The operation and follow-up treatments left Kennedy thinner, prone to seizures, weak and short on energy, and hurt his balance. Kennedy made his first post-illness public appearance on July 9, when he surprised the Senate by showing up to supply the added vote to break a Republican filibuster against a bill to preserve Medicare fees for doctors. Though additionally ill from an attack of kidney stones and against the advice of some associates, Kennedy insisted on appearing during the first night of the 2008 Democratic National Convention on August 25, 2008, where a video tribute to him was played. Introduced by his niece, Caroline Kennedy, the senator said, "It is so wonderful to be here. Nothing – nothing – is going to keep me away from this special gathering tonight." He then delivered a speech to the delegates (which he had to memorize, as his impaired vision left him unable to read a teleprompter) in which, reminiscent of his speech at the 1980 Democratic National Convention, he said, "this November, the torch will be passed again to a new generation of Americans. So, with Barack Obama and for you and for me, our country will be committed to his cause. The work begins anew. The hope rises again. And the dream lives on." The dramatic appearance and speech electrified the convention audience, as Kennedy vowed that he would be present to see Obama inaugurated.
In the case of Barbara Wagner, physicians used the "five-year 5 percent rule". That means, they don't treat you if you have a 5 percent survival rate after five years. Kennedy received treatment that was far more expensive and would only extend his survival time by a matter of months. Why the difference?

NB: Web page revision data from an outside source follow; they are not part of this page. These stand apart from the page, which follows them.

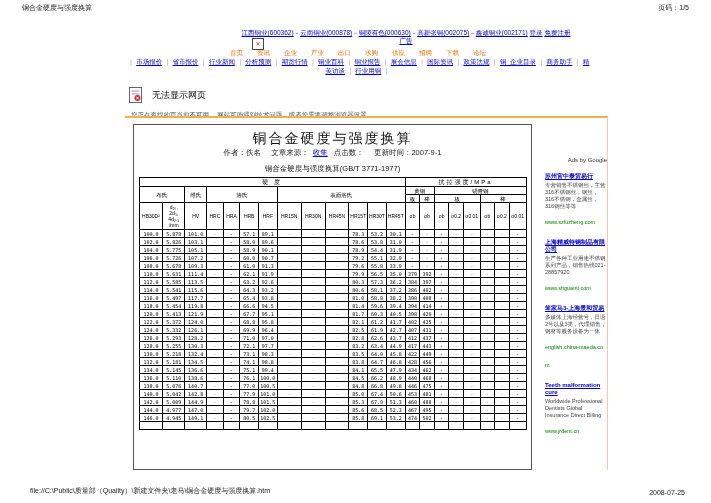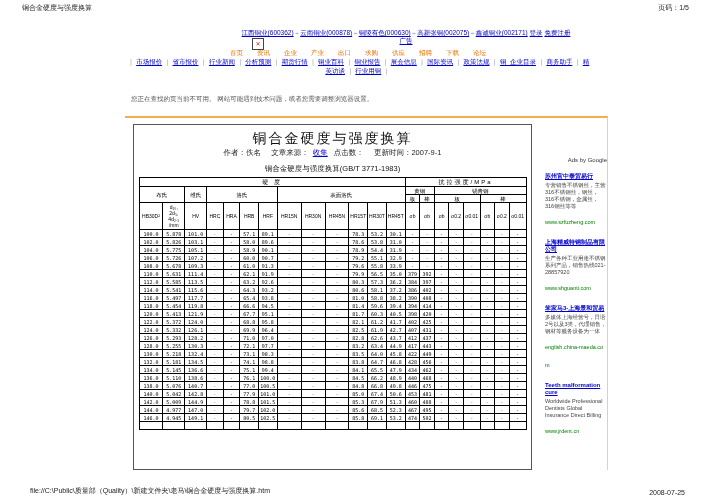--- a/index.html
+++ b/index.html
@@ -85,6 +85,17 @@
   <div class="nav2"><span class="nav-sep">｜</span><a class="blue-link">市场报价</a><span class="nav-sep">｜</span><a class="blue-link">省市报价</a><span class="nav-sep">｜</span><a class="blue-link">行业新闻</a><span class="nav-sep">｜</span><a class="blue-link">分析预测</a><span class="nav-sep">｜</span><a class="blue-link">期货行情</a><span class="nav-sep">｜</span><a class="blue-link">铜业百科</a><span class="nav-sep">｜</span><a class="blue-link">铜业报告</a><span class="nav-sep">｜</span><a class="blue-link">展会信息</a><span class="nav-sep">｜</span><a class="blue-link">国际资讯</a><span class="nav-sep">｜</span><a class="blue-link">政策法规</a><span class="nav-sep">｜</span><a class="blue-link">铜_企业目录</a><span class="nav-sep">｜</span><a class="blue-link">商务助手</a><span class="nav-sep">｜</span><a class="blue-link">精英访谈</a><span class="nav-sep">｜</span><a class="blue-link">行业用铜</a><span class="nav-sep">｜</span></div>
 
   <div class="error-box">
+    <div class="error-head">
+      <svg class="error-icon" viewBox="0 0 13 16">
+        <rect x="0.5" y="0.5" width="12" height="15" fill="#ffffff" stroke="#666666" stroke-width="1"></rect>
+        <line x1="2.5" y1="4" x2="10.5" y2="4" stroke="#9999bb" stroke-width="1"></line>
+        <line x1="2.5" y1="7" x2="10.5" y2="7" stroke="#9999bb" stroke-width="1"></line>
+        <circle cx="8.5" cy="11" r="3" fill="#cc2222"></circle>
+        <line x1="7" y1="9.5" x2="10" y2="12.5" stroke="#ffffff" stroke-width="1"></line>
+        <line x1="10" y1="9.5" x2="7" y2="12.5" stroke="#ffffff" stroke-width="1"></line>
+      </svg>
+      <span class="error-title">无法显示网页</span>
+    </div>
     <div class="error-body">您正在查找的页当前不可用。 网站可能遇到技术问题，或者您需要调整浏览器设置。</div>
   </div>
 

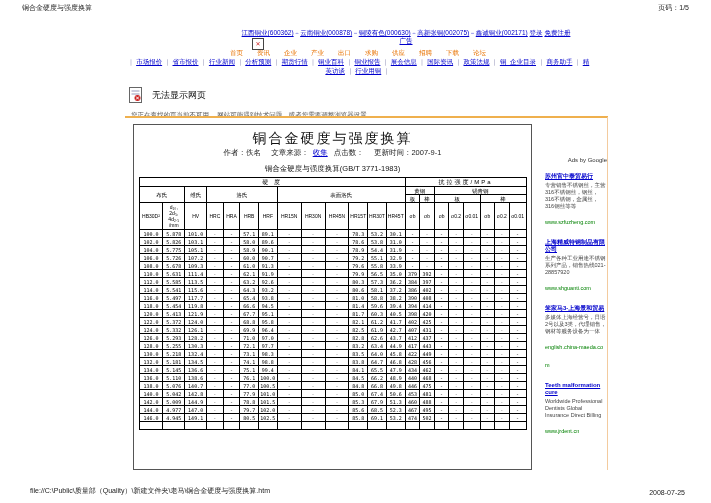--- a/index.html
+++ b/index.html
@@ -110,7 +110,7 @@
       <span>点击数：</span>
       <span>更新时间：2007-9-1</span>
     </div>
-    <div class="table-caption">铜合金硬度与强度换算(GB/T 3771-1983)</div>
+    <div class="table-caption">铜合金硬度与强度换算(GB/T 3771-1977)</div>
 
     <table>
       <colgroup>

The difference would occur under either ideological system. Republicans opposed the health care reform that passed, yet they would certainly not rob Kennedy of the quality health care that his financial status had put him in position to afford. Barbara, on the other hand, would get treatment, but nowhere near the level of Kennedy, because she could not afford it.
The striking difference comes on the other end of the spectrum. From the Liberals who claimed to be doing the work of Jesus with this reform, to deny to the commoner what is given to the elite is hypocrisy. Was it not these very liberals who said that it is time that the rich "pay their fair share" and that they wanted to "spread the wealth around"? It's funny how that always ends up being money taken from a plumber to give to a landscaper rather than money taken from a politician and given to a dying grandmother.
3. Final Conclusion
In and of itself, there is nothing wrong with end-of-life counseling. In fact, it is a good thing. It is always better to make an informed decision when possible. The act of giving the counseling is undertaken by a physician who has dedicated his life to treating illness and improving the quality of the lives of his patients. That is an act of compassion that is above denigration.
The Death with Dignity Act is in my view also very compassionate. To me, it is morally wrong to deny one who is suffering and will never recover the option to end that suffering. I wish that every state had a law like this.
The problem is when we combine the two practices and place the charge of them in the hands of the State. Barbara Wagner received end-of-life counseling, and it caused her no harm. The counseling was voluntary, but the result was not. Her choice when left in the hands of the Government was to die quickly from a pill or to die slowly from a disease. She had the ability to opt out of the counseling, but the Government denied her the ability to make a decision for treatment after the counseling. It was the private sector that offered her that option.